The fascination of IDS rages on social media like no other.

Iain Duncan-Smith. Failed ex-Tory leader. The "Quiet Man".

Dubious CV and mediocre in every way, somehow this man has risen to the very highest positions of power we can bestow. Despite a few wobbles along the way, he has had a lengthy career at the highest levels of right-wing politics, influencing the way all of us live our lives in some way.

If ever the marmite definition applied to anyone, it applies to Mr Smith.

You either believe he is the only real Tory left in government. You admire him and believe that he is Christian, compassionate, and following a genuinely righteous course. You might wish he was leader instead of the odious Cameron and respect his conservative, ideological "British Values."

You don't have to be a Conservative to feel that way. His welfare reforms have been trailed as one of the only successful strands of this government's programme. "At least they're getting tough on scroungers."

This is the commonly held view, and a popular one. There are over 900 other articles on this blog that will explain in detail why this is fundamentally untrue. But the question I hear people ask more and more is "How?"

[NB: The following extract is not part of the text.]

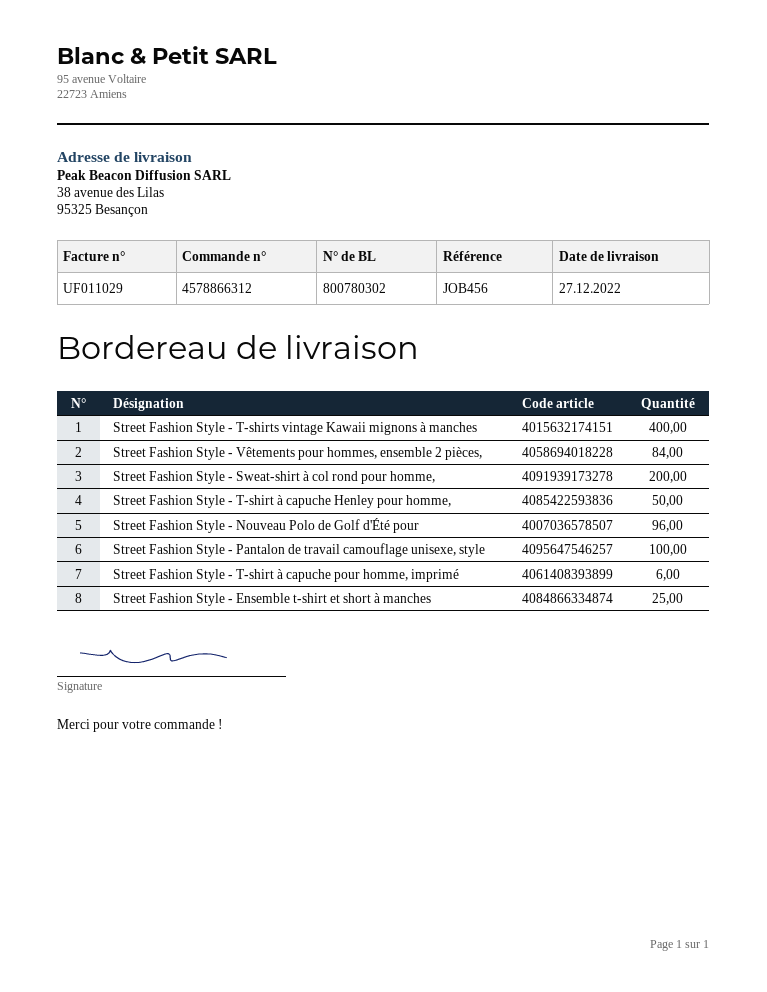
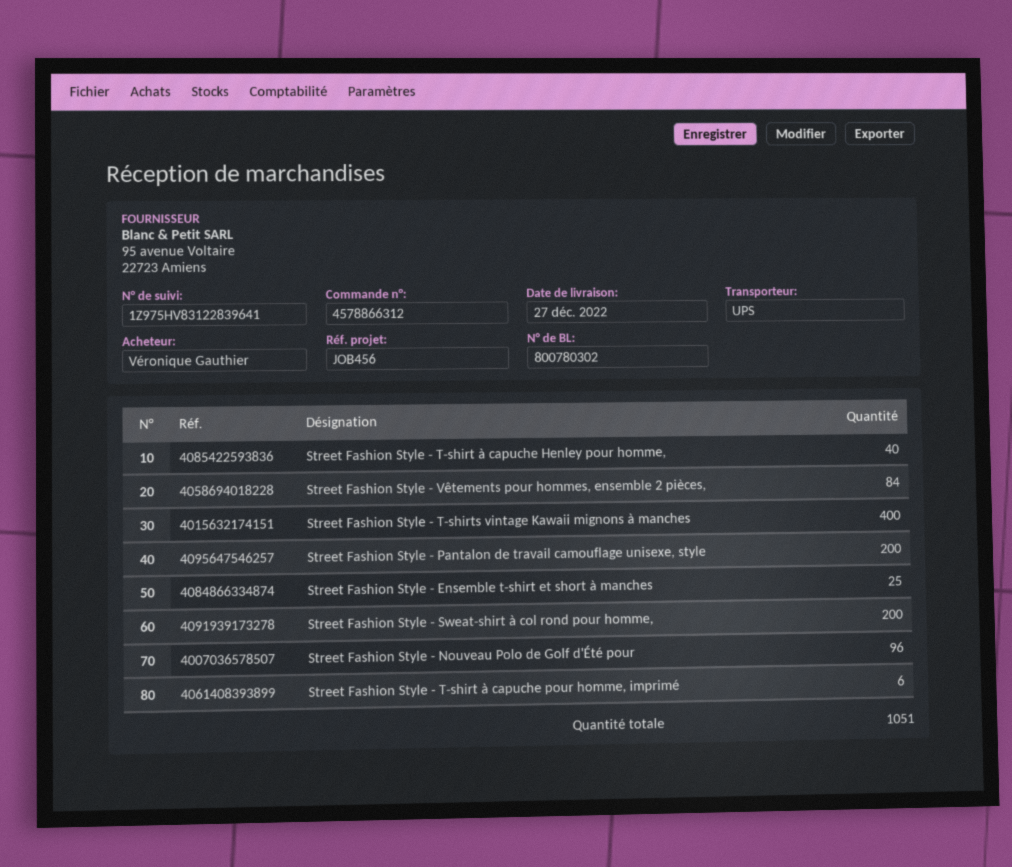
Street Fashion Style - T-shirt à capuche Henley pour homme,: 50 -> 40
Street Fashion Style - Pantalon de travail camouflage unisexe, style: 100 -> 200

Because millions of other people in the UK believe that he is the most dangerous, incompetent, ignorant man of modern times. They believe this with a horror, a kind of silent-scream that somehow can't be heard.

They know that he has failed in every way at every last attempt he has made to "reform" our welfare system. He has spent £18 billion MORE than he saved, costing the taxpayer in endless failed projects and abandoned lives.

So how has this man managed to maintain the myth? Why do most of the country think he's doing a good job, when everyone involved in his reforms - from DWP staff themselves to recipients, social workers, charities and government advisors know that we are witnessing the greatest departmental chaos in living memory?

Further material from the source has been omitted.